**** EXERCISE DATA

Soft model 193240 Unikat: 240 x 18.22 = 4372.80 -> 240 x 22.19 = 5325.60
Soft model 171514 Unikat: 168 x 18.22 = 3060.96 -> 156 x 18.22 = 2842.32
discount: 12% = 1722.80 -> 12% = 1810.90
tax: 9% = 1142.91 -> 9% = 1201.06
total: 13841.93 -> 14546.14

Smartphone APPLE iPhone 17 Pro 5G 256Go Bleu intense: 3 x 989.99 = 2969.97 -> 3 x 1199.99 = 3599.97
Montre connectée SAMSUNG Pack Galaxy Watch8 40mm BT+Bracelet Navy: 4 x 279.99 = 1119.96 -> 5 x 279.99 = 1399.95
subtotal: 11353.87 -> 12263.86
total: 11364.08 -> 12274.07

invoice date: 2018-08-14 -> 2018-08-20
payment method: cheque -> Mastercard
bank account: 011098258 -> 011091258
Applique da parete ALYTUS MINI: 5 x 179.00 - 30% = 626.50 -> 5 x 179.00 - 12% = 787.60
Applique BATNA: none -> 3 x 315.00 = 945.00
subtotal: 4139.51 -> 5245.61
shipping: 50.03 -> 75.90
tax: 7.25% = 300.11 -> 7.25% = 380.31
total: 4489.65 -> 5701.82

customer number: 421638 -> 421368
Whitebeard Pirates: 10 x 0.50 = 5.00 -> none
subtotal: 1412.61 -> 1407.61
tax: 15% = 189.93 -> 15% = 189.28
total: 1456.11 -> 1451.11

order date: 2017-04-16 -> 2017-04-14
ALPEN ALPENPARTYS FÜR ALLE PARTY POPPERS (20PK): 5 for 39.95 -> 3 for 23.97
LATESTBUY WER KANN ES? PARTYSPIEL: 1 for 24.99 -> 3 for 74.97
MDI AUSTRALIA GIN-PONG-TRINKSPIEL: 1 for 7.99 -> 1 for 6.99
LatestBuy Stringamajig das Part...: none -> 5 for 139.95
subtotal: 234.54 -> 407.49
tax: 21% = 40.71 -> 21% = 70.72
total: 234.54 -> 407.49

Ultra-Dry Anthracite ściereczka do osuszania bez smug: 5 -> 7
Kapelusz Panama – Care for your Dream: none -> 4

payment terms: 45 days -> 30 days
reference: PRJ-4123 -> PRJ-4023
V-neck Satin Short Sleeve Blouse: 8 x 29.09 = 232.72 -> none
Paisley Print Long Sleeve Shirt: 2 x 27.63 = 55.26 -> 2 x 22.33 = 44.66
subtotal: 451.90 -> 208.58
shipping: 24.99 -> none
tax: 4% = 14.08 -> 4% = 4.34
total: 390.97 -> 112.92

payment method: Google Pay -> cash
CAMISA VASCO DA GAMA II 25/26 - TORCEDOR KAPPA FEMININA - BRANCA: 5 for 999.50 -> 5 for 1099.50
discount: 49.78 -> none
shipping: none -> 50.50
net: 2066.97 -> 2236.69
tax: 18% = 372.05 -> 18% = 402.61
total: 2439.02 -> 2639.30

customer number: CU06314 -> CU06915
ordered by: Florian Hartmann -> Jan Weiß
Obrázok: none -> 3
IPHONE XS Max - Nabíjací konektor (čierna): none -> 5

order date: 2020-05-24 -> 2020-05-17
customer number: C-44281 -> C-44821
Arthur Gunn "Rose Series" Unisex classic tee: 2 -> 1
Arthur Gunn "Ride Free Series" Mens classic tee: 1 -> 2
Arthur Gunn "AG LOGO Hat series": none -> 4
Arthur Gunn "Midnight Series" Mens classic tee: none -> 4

********

## WHAT IS BEING ASKED
Lines with the word "customer" in them are the answer; report each one from the data.

## TASK RESULT
customer number: 421638 -> 421368
customer number: CU06314 -> CU06915
customer number: C-44281 -> C-44821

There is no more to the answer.